Een ander zakelijk aspect zit in de verkoop. Het verhalend servies heeft een ander prijskaartje en een andere kopersdoelgroep dan het eigen serviesgoed dat in Tuinrijk verkocht wordt. Bekkers: ‘Bezoekers aan het tuincentrum willen geen negen euro voor een kopje betalen, die prijzen zijn ze niet gewend.’ Het verhalend servies wordt afgezet in Den Bosch, waar mensen eerder geneigd zijn om design servies te kopen dan in het tuincentrum in Sint Michielsgestel.
Een inclusieve maatschappij
Dit zijn spin offs en lessen die Kramer en Janssen beogen. Zij streven ook naar uitbreiding van samenwerking naar bedrijven, waarbij bedrijven bijvoorbeeld een onderafdeling inrichten waar mensen met een beperking in een langzamer tempo kunnen werken. Janssen: ‘Liefst willen we samenwerken met commerciële bedrijven die ook een sociale component hebben. Social Label is dan een productielijn die wat langzamer gaat.’
Uiteindelijk streven Janssen en Kramer naar een andere visie op werk in de maatschappij. ‘Het gaat om arbeidstrots, om eigenwaarde en meedoen. Niet alleen om inkomen’, betoogt Kramer. ‘Wij streven naar een inclusieve maatschappij, waarbij alle mensen met wat voor beperking dan ook aan het werk zijn. Dat is hard nodig, willen alle, ruim anderhalf miljoen, mensen voor wie gewoon werk te hoog gegrepen is, aan het werk komen of blijven.’
‘Maak werk van werk’
Initiatieven als Social label bieden een mooie oplossing, maar ze zijn te klein, vindt hoogleraar arbeidsmarkt aan de Universiteit van Tilburg Ton Wilthagen. Er zijn 1,8 mensen met afstand tot de arbeidsmarkt en de Participatiewet ziet het overgrote deel van die mensen niet. ‘Er is nu sprake van verdringing van mensen die formeel niet tot de doelgroep horen. Het gaat hier echter om mensen die ook een grote afstand hebben tot de arbeidsmarkt, en maar een hele kleine afstand tot een uitkering.’ Kort gezegd: Wajongers worden aan het werk geholpen en een andere groep komt in de bijstand.

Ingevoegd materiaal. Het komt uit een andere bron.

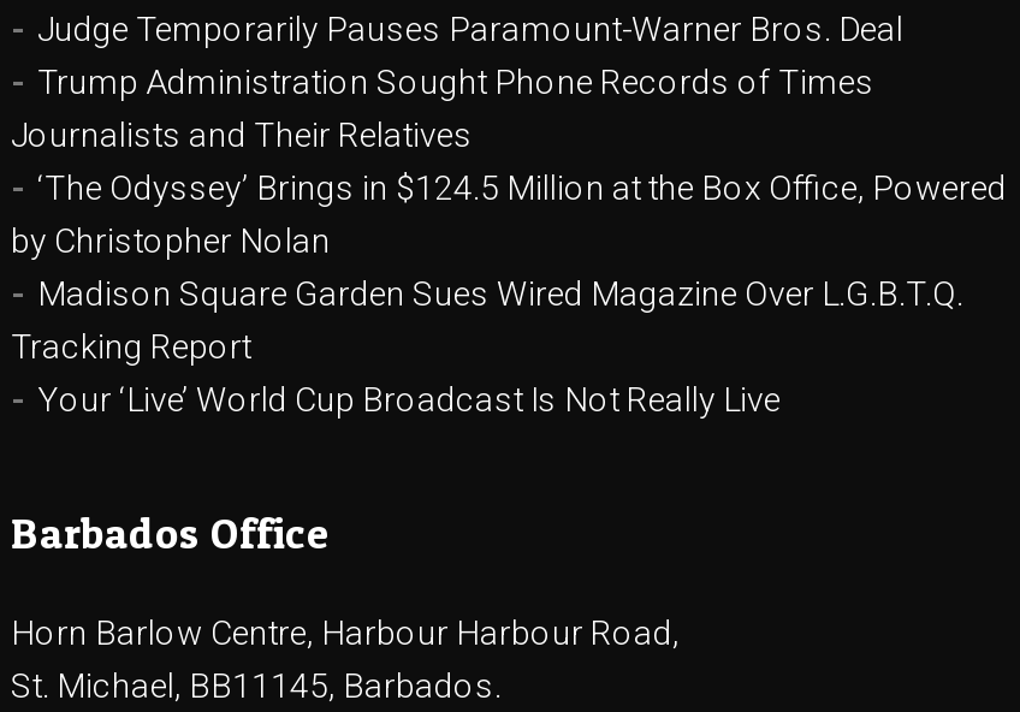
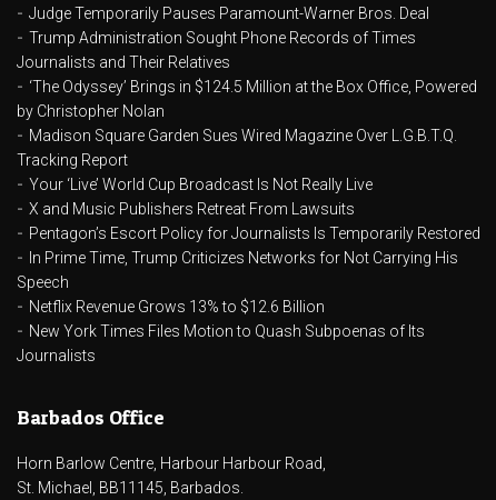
none -> [17,200,480,365] X and Music Publishers Retreat From Lawsuits | Pentagon’s Escort Policy for Journalists Is Temporarily Restored | In Prime Time, Trump Criticizes Networks for Not Carrying His | Speech | Netflix Revenue Grows 13% to $12.6 Billion | New York Times Files Motion to Quash Subpoenas of Its | Journalists

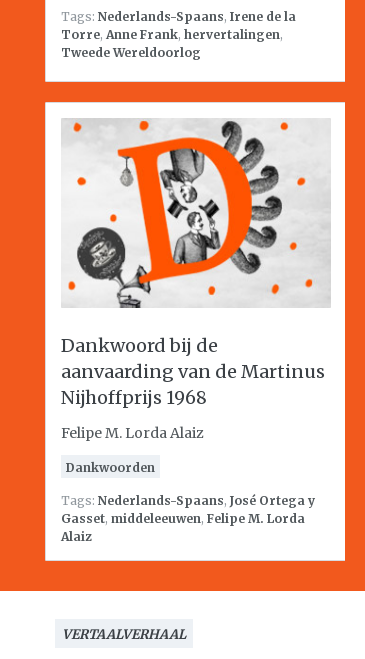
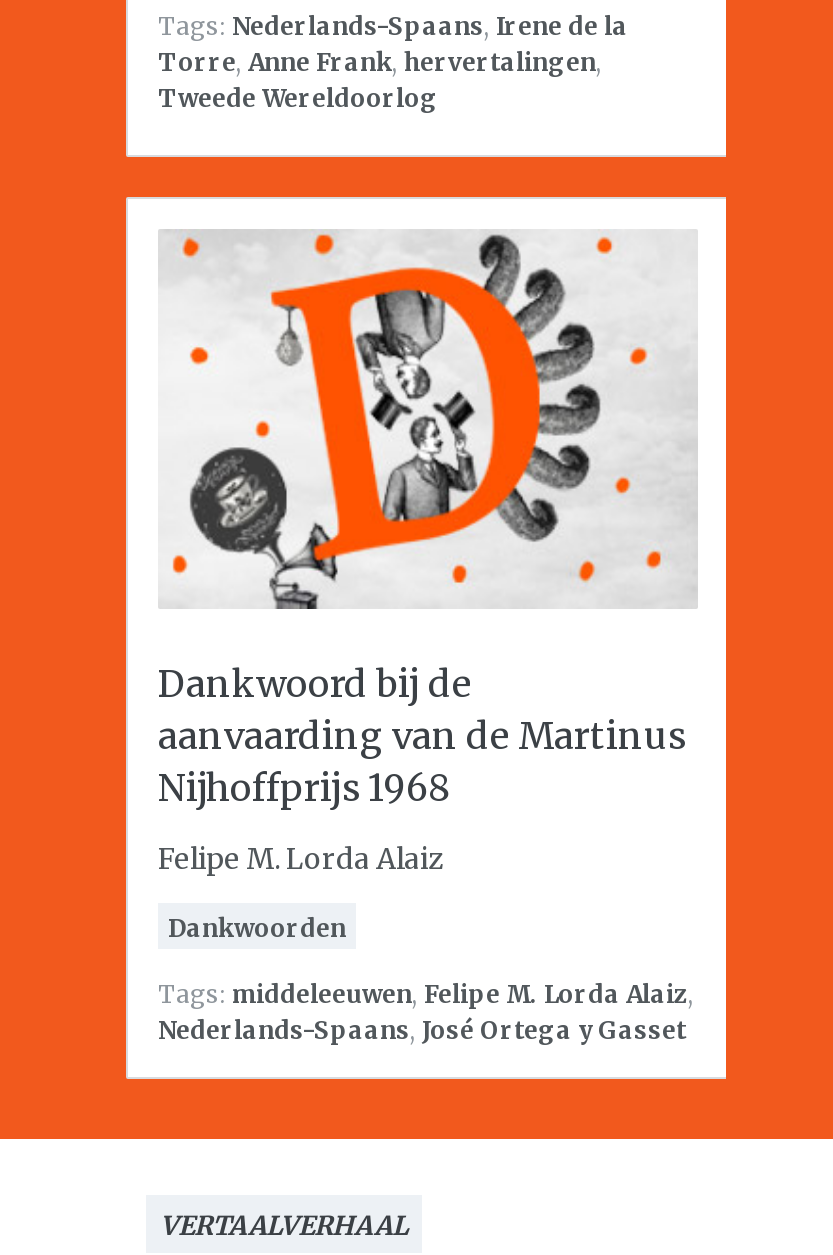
[61,493,315,544] Tags: Nederlands-Spaans, José Ortega y | Gasset, middeleeuwen, Felipe M. Lorda | Alaiz -> [158,979,694,1045] Tags: middeleeuwen, Felipe M. Lorda Alaiz, | Nederlands-Spaans, José Ortega y Gasset

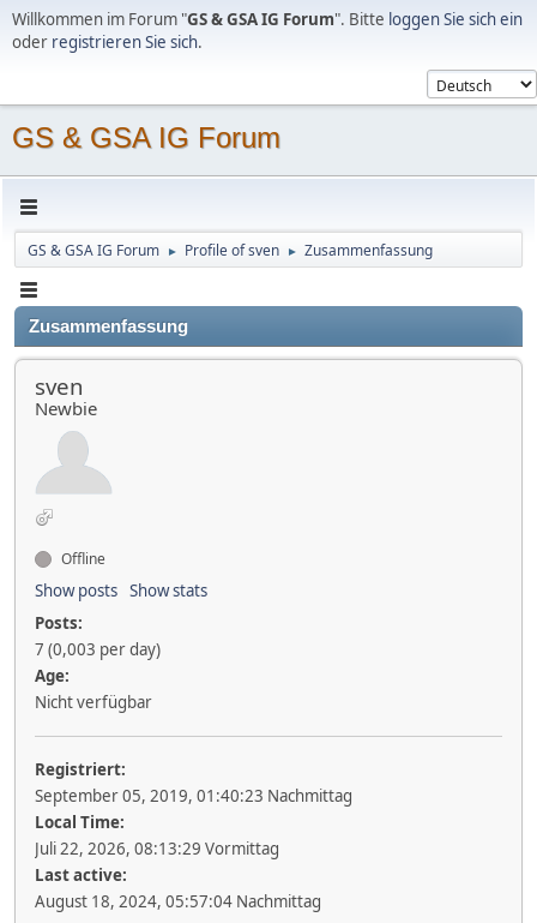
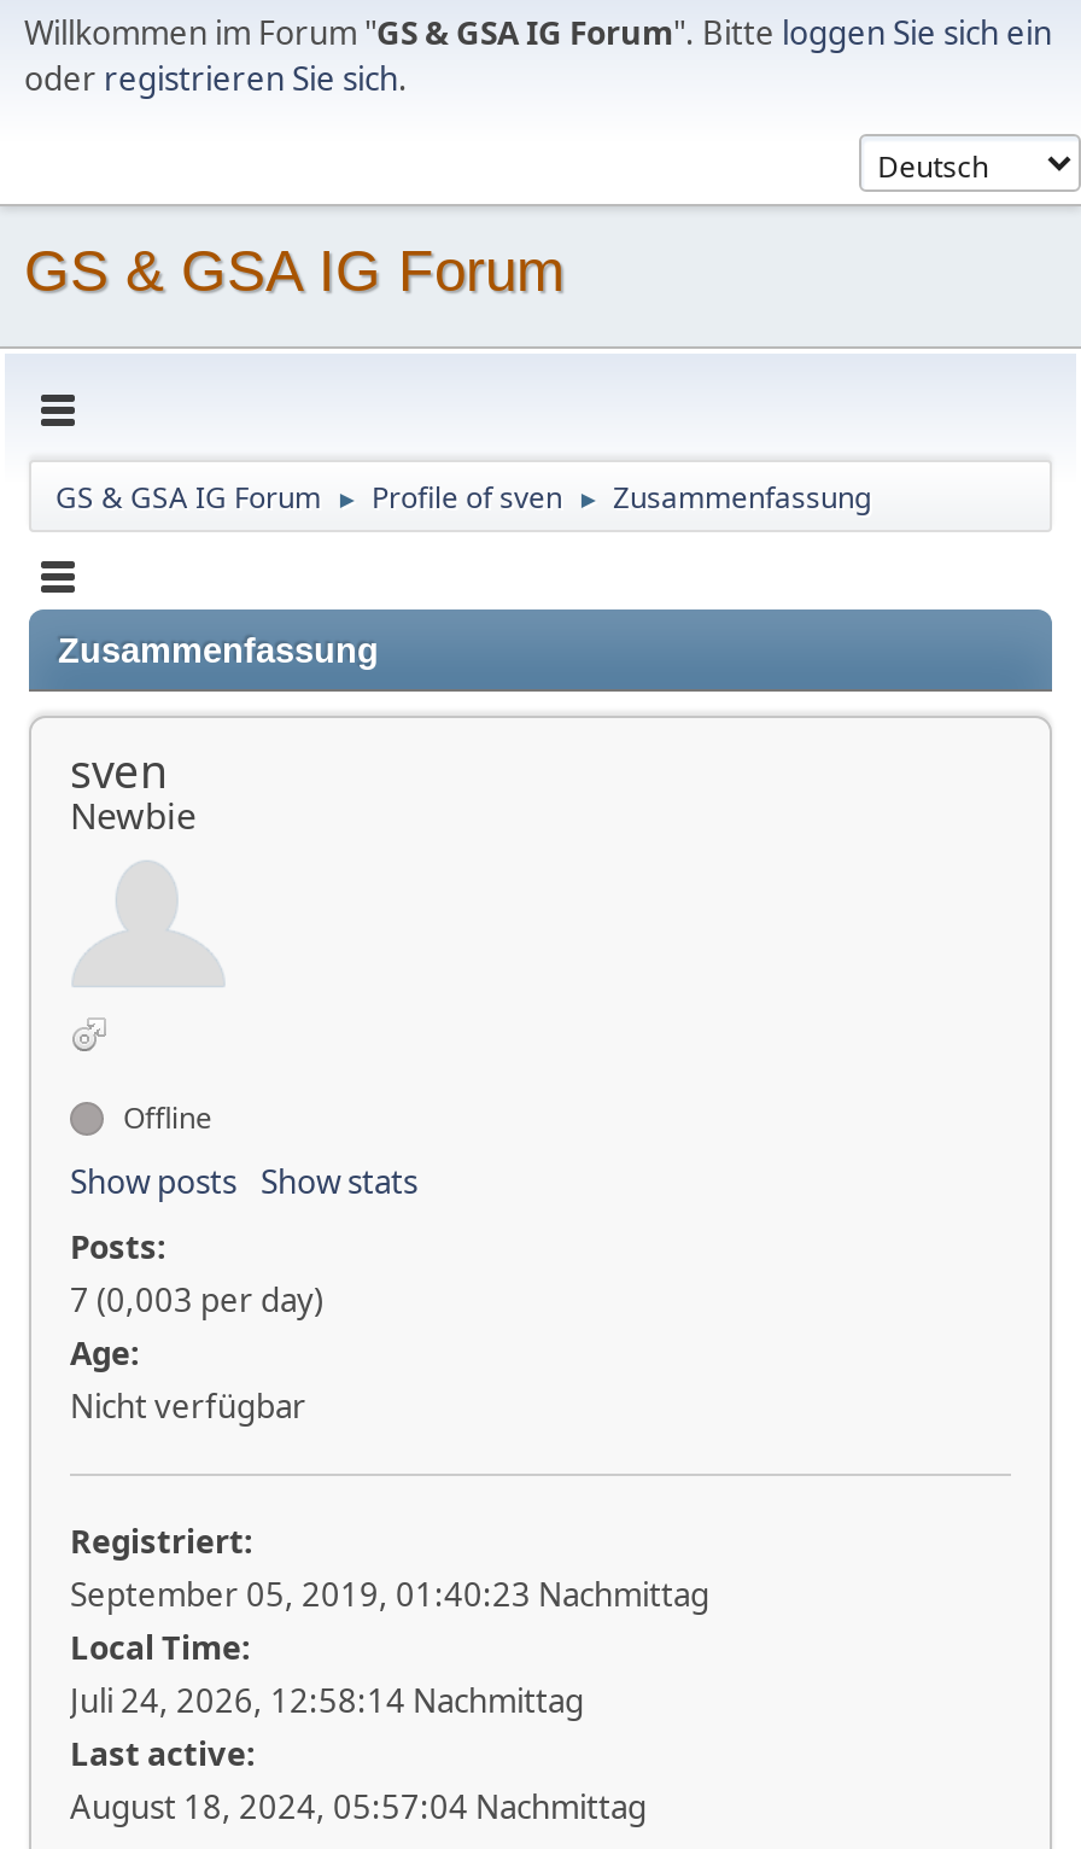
[35,838,279,859] Juli 22, 2026, 08:13:29 Vormittag -> [70,1679,584,1722] Juli 24, 2026, 12:58:14 Nachmittag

Om de arbeidsparticipatie daadwerkelijk vorm te geven en alle 1,8 mensen uit de doelgroep aan het werk te krijgen of te houden, is een bredere en systematischer aanpak nodig, stelt Wilthagen. ‘Participatie is noodzakelijk. Lukt dat niet, dan heeft dat grote implicaties voor mens en maatschappij. Mensen voelen zich beter als ze kunnen werken en participeren. Komen ze thuis te zitten, dan worden ze vaker ziek, en stijgen de gezondheidskosten.’
‘Met de huidige wet kom je er niet. Ons antwoord is om sociaal ondernemen fiscale en juridische voordelen te geven. Daardoor wordt het interessanter om sociaal te ondernemen en om producten af te nemen van sociale ondernemingen. Nederland is één van de twee landen in Europa waar sociale ondernemingen geen aparte status hebben.’
Wilthagen spreekt over een parallelle economie voor mensen die het huidige tempo niet bij kunnen houden, waar de nadruk meer ligt op kwaliteit van werk en leven, dan op hoge productie. Een vergelijkbaar idee als de inclusieve maatschappij die Kramer en Janssen voorstaan. Dat vereist een andere manier van naar arbeid kijken en een heel ander systeem: waarbij werk over de grenzen van sociale zaken, economische zaken en gezondheidszorg bezien wordt door de overheid. Maak werk van werk, betoogde Wilthagen onlangs met 49 andere betrokkenen in een open brief. ‘Dat zou prioriteit één moeten zijn tijdens de verkiezingen.’